In the U.S., use of the 2.36 in. M9A1 rocket launcher or bazooka evolved into the more powerful 3.5 in. M20 Super Bazooka, which was used to good effect against North Korean armored spearheads during the Korean War. However, the M20 proved difficult and cumbersome to portage on foot over long distances. In the 1960s, the U.S. Army adopted the M72 LAW rocket, a lightweight, collapsible rocket launcher with the ability to penetrate moderate thicknesses of enemy armor. During Vietnam, the weapon was used primarily against NVA and Viet Cong defensive works and emplacements. Overall, the LAW was regarded as a success, though its ignition system frequently suffered from misfires in the heat and humidity of Vietnamese jungles.
The tank is still vulnerable to infantry, especially in close country or built up areas. The armor and mobility of tanks also make them large and noisy. This can allow enemy infantry to spot, track and evade tanks until an opportunity presents itself for a counter-attack. Since heavy tank losses in some Second World War arenas, tank tactics have generally included close infantry support.
Because tank crews have limited visibility, it is relatively easy for veteran infantry to get close to a tank, especially if the hatch is closed. If a crew member opens the hatch for the better visibility, he can be shot.
An infantryman cannot be targeted by a tank's weapons when close, as the main gun and coaxial machine gun cannot depress sufficiently. Where tanks are operating in groups, this is less of a problem, since they can call on nearby tanks to drive off the infantry with light weapons.

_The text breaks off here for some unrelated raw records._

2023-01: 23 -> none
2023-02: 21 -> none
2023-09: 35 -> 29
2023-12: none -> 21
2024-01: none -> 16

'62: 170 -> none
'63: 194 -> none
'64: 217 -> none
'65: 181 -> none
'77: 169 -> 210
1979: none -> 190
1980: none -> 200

Whilst many hand-held infantry anti-tank rockets, missiles and grenades will not penetrate the front armor of a tank, they may penetrate the less heavily armored top, rear and perhaps the sides. Damage to the running gear can inflict a mobility kill.
Tanks are also vulnerable to hand-placed anti-tank mines. Infantry have even immobilized tanks using a set of plates covered with leaves and dirt as dummy mines (the ruse being augmented by the crew's obscured vision). Infantry can then attack the stopped tank. This tactic was taught to the British Home Guard during World War II since they were not often provided with long-range anti-tank weapons.

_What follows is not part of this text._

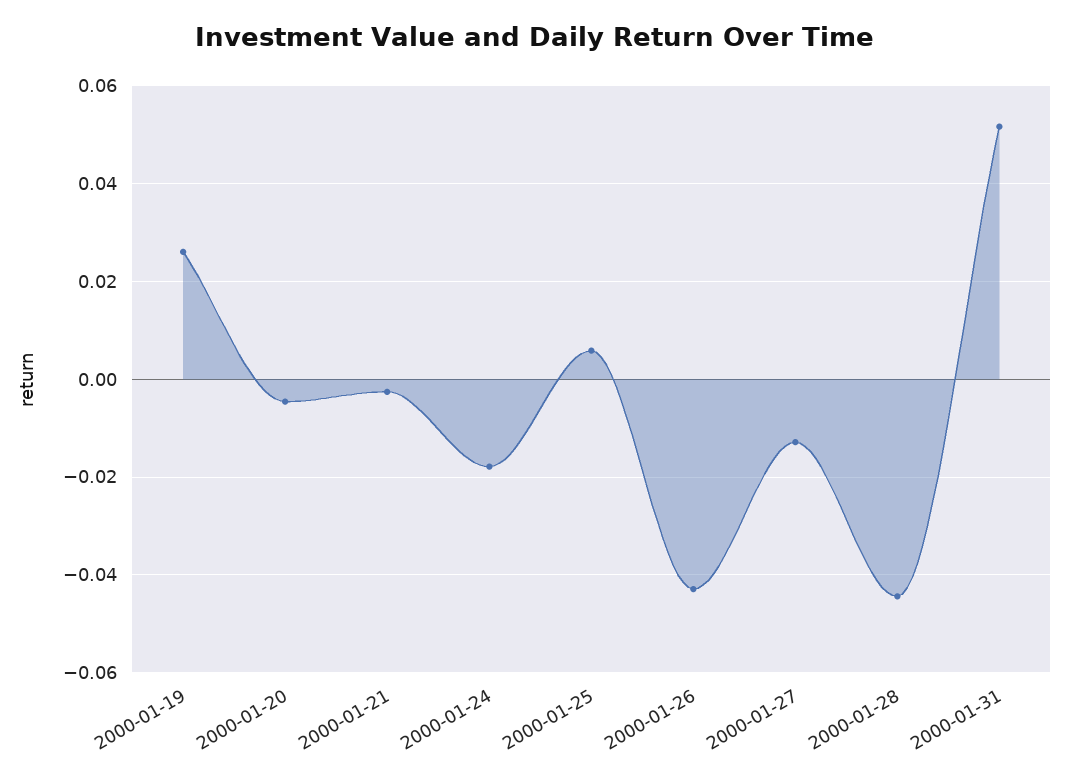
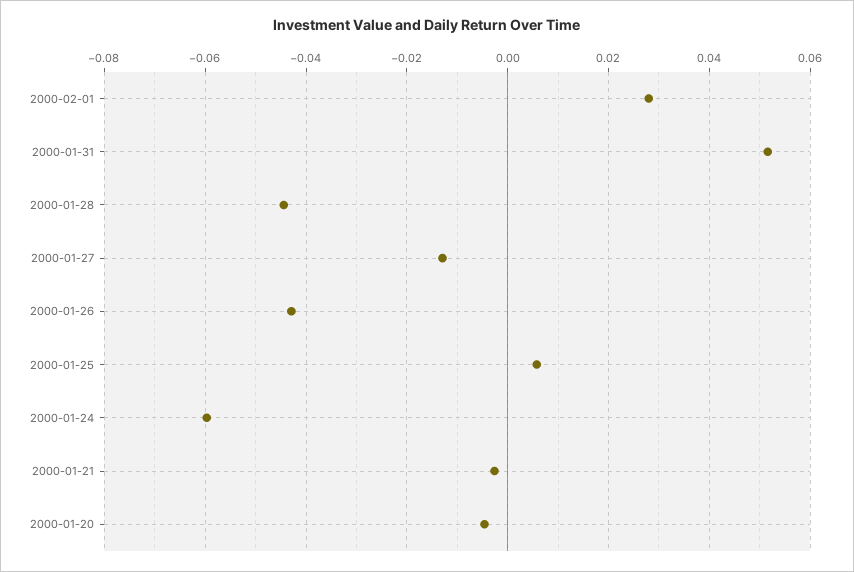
2000-01-19: 0.026 -> none
2000-01-24: -0.018 -> -0.06
2000-02-01: none -> 0.028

In addition, in built-up areas, the tank is very vulnerable to attack from above and sometimes from below, as the top and floor of the tank have the lightest armor.

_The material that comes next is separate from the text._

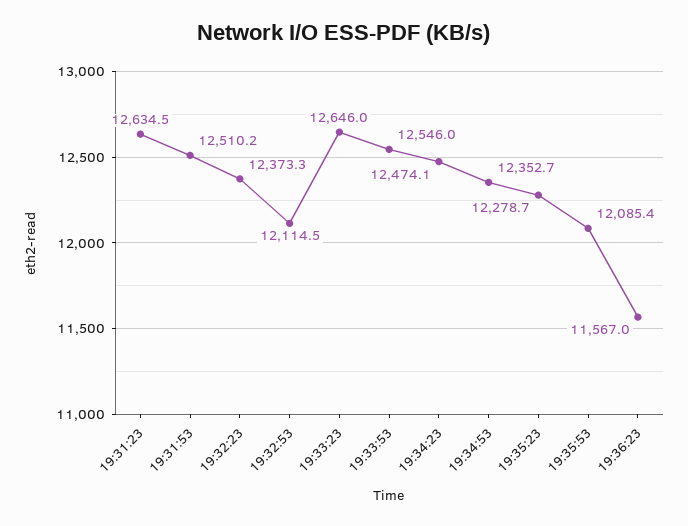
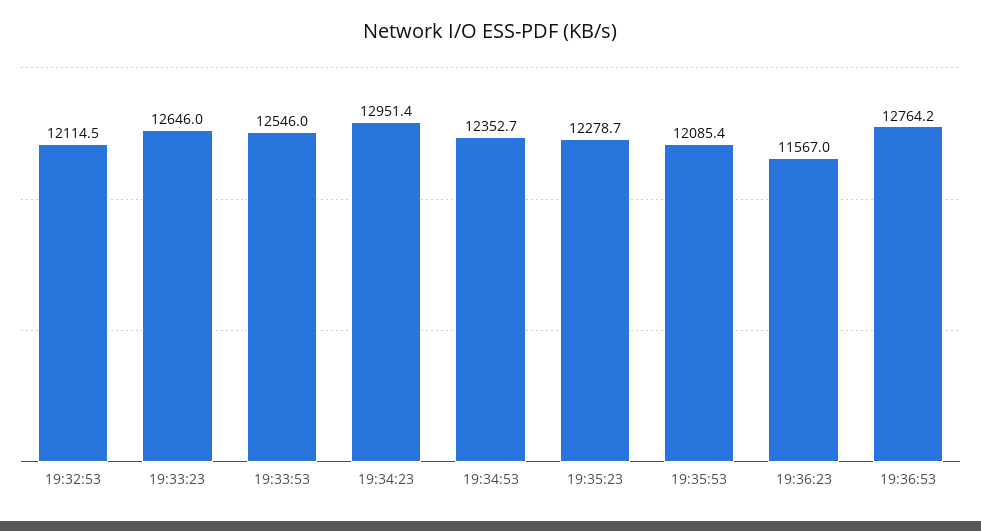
19:31:23: 12634.5 -> none
19:31:53: 12510.2 -> none
19:32:23: 12373.3 -> none
19:34:23: 12474.1 -> 12951.4
19:36:53: none -> 12764.2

In some cases during World War II, a tactic of the Soviet infantry was to run directly up to a German tank, avoiding their main gun and mounted guns, and pour petroleum over and into the tank and light it, sometimes blocking the exit, burning the crew alive.
Conventional artillery shells are not very effective against tank armor, except a direct hit by a sufficiently powerful shell. A non-penetrating shell can still disable a tank through dynamic shock, internal armor shattering, or simply by overturning the tank.
In the last thirty years, however, a variety of artillery projectiles have been developed specifically to attack tanks. These include laser-guided projectiles, such as the U.S.'s now-canceled Copperhead CLGP (Cannon Launched Guided Projectile), which virtually guarantees a direct hit. Some of these CLGP's (such as the Copperhead) have HEAT warheads instead of common HE.
Guided and unguided scatter munitions and submunitions have also been developed: A single artillery shell containing a number of smaller munitions designed to attack a tank. A six-gun battery might be able to fire several hundred submunitions in a minute or two.
In one form, the shell bursts in the air above the tank and a number of shaped charge (HEAT) or HEDP (High Explosive Dual Purpose) bomblets or grenades rain down. Any that hit the tank have a good chance of causing damage, since they are attacking the thin top armor.
Another form scatters a number of small anti-tank mines in the tank's path, which probably will not penetrate the armor but can damage a track, leaving the tank immobile and vulnerable.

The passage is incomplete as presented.